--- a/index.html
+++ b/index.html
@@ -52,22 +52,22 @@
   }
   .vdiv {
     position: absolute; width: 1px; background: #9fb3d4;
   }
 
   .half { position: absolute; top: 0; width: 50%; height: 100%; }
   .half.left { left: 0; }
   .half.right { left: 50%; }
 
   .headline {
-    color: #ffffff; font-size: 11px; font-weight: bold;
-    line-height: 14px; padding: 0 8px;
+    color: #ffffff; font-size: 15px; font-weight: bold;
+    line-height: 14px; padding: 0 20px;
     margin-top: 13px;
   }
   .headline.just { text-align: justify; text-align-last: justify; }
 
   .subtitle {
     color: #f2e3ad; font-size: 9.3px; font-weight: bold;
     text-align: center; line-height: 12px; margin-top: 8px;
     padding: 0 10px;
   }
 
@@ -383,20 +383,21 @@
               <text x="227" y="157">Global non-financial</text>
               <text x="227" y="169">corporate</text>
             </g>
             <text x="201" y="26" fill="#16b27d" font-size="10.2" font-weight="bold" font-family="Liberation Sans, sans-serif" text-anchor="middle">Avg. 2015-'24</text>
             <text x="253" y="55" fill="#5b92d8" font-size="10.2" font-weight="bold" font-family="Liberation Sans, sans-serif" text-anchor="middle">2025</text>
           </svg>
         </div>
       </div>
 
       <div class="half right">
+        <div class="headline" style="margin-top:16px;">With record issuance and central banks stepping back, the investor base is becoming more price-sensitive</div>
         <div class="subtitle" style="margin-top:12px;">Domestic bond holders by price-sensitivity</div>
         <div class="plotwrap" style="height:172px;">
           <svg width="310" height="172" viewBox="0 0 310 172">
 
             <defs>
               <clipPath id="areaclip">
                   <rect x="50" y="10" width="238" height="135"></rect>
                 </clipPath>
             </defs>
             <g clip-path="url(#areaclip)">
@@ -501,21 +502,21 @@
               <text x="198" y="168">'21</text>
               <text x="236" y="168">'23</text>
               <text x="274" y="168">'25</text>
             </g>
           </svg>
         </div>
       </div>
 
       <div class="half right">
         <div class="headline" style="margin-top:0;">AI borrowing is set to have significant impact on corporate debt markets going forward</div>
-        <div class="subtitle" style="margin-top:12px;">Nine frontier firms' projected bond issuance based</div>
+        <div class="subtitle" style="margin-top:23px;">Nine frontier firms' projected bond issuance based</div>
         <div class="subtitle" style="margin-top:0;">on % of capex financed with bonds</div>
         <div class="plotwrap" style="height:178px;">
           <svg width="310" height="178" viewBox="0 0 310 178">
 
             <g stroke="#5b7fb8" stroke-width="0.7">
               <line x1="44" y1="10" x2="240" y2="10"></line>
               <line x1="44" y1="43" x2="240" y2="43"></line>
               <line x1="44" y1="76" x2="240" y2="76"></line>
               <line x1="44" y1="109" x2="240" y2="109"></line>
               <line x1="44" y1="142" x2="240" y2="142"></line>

◆ ◆ ◆ ◆

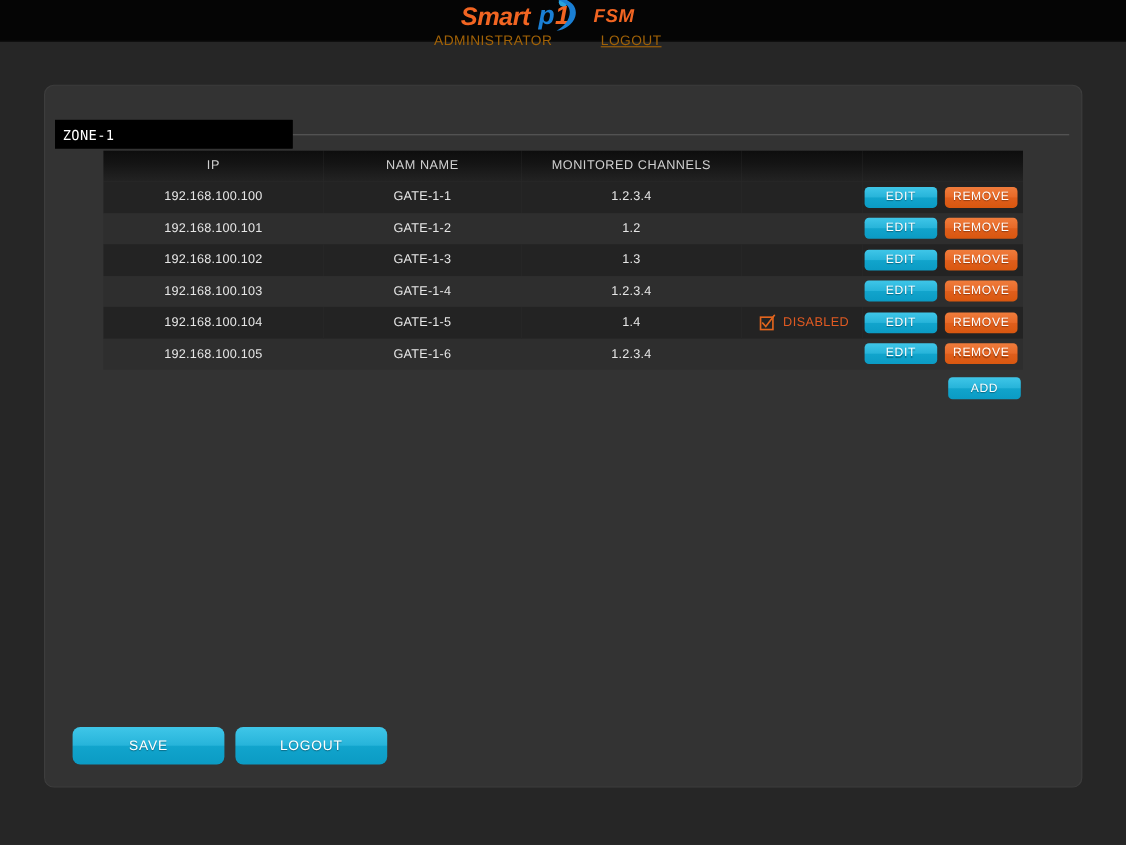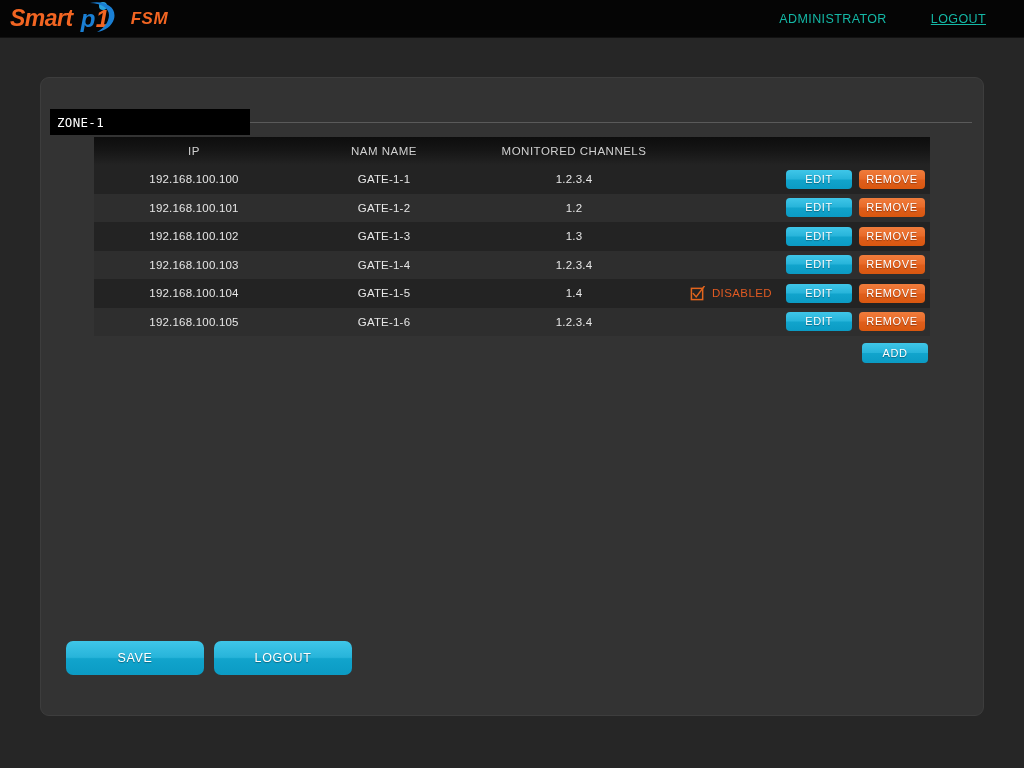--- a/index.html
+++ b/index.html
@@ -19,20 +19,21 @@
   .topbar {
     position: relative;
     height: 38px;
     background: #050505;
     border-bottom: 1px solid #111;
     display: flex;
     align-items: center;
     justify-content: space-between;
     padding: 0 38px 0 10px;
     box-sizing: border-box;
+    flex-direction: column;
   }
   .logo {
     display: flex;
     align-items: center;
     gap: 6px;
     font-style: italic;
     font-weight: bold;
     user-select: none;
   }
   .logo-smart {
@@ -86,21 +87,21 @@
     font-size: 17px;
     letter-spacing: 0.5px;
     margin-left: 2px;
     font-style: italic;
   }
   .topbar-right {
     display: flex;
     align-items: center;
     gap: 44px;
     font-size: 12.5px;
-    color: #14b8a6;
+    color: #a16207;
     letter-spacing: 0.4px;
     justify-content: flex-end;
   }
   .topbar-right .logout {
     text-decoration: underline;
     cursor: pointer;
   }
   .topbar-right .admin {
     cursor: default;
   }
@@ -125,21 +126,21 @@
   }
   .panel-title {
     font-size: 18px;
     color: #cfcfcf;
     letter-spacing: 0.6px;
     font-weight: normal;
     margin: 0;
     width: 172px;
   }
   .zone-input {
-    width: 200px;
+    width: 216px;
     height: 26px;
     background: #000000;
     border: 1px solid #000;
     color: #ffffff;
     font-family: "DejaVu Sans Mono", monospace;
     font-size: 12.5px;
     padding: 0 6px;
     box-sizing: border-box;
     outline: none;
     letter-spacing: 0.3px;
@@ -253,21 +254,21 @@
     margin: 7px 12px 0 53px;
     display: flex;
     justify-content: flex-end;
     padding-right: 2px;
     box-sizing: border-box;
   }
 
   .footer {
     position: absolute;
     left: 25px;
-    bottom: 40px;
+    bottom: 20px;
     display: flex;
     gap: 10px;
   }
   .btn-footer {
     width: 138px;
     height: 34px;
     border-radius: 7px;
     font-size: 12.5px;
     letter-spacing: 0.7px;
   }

◆ ◆ ◆ ◆

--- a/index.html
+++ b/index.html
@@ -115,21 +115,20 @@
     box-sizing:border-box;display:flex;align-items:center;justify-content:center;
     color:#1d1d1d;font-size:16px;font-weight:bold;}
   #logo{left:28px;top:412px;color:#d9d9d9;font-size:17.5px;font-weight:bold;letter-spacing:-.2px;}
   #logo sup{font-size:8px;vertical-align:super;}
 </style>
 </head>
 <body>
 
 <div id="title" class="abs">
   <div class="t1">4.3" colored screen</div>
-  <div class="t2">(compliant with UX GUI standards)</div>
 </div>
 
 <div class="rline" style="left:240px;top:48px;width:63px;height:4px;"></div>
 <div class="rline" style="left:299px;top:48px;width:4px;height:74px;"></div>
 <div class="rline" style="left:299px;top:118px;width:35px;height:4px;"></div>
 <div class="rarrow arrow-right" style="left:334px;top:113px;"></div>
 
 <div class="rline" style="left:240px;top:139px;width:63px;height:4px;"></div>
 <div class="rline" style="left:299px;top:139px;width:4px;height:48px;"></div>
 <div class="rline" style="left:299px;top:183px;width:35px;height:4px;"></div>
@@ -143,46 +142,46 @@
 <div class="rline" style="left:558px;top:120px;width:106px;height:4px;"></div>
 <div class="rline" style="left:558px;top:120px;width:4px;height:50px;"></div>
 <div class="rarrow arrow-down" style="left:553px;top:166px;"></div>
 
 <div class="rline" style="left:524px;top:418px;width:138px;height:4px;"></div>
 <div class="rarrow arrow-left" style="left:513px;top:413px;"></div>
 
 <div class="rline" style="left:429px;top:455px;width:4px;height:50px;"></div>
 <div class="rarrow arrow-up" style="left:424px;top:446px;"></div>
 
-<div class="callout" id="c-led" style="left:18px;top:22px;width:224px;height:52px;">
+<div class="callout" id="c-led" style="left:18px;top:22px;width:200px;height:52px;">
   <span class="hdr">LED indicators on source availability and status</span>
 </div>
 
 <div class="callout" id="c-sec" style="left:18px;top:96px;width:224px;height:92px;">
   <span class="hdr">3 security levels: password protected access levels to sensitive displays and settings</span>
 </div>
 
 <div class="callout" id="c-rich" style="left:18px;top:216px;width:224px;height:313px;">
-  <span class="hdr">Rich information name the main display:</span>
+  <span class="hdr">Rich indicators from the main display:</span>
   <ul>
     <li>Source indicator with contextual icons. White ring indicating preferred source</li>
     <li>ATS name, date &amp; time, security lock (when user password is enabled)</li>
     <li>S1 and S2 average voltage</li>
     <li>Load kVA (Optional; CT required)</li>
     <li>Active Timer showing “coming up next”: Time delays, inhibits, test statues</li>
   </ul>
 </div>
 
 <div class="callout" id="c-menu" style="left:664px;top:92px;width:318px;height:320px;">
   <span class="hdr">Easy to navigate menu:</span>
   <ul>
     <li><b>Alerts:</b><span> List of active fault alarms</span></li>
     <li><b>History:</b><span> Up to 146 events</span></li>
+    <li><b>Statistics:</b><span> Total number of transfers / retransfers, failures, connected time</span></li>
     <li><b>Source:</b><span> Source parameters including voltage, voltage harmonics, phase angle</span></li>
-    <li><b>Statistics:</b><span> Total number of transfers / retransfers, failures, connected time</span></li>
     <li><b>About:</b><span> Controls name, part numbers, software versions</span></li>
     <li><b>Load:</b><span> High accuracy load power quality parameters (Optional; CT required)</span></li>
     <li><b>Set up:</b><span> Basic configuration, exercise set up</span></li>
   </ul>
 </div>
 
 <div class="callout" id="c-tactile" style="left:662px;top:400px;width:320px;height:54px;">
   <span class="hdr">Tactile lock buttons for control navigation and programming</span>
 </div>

◆ ◆ ◆ ◆

YOUR GOAL :: Given the data above, which lines hold the string "middle"? Return them.

EXERCISE OUTPUT ::
             <text x="201" y="26" fill="#16b27d" font-size="10.2" font-weight="bold" font-family="Liberation Sans, sans-serif" text-anchor="middle">Avg. 2015-'24</text>
             <text x="253" y="55" fill="#5b92d8" font-size="10.2" font-weight="bold" font-family="Liberation Sans, sans-serif" text-anchor="middle">2025</text>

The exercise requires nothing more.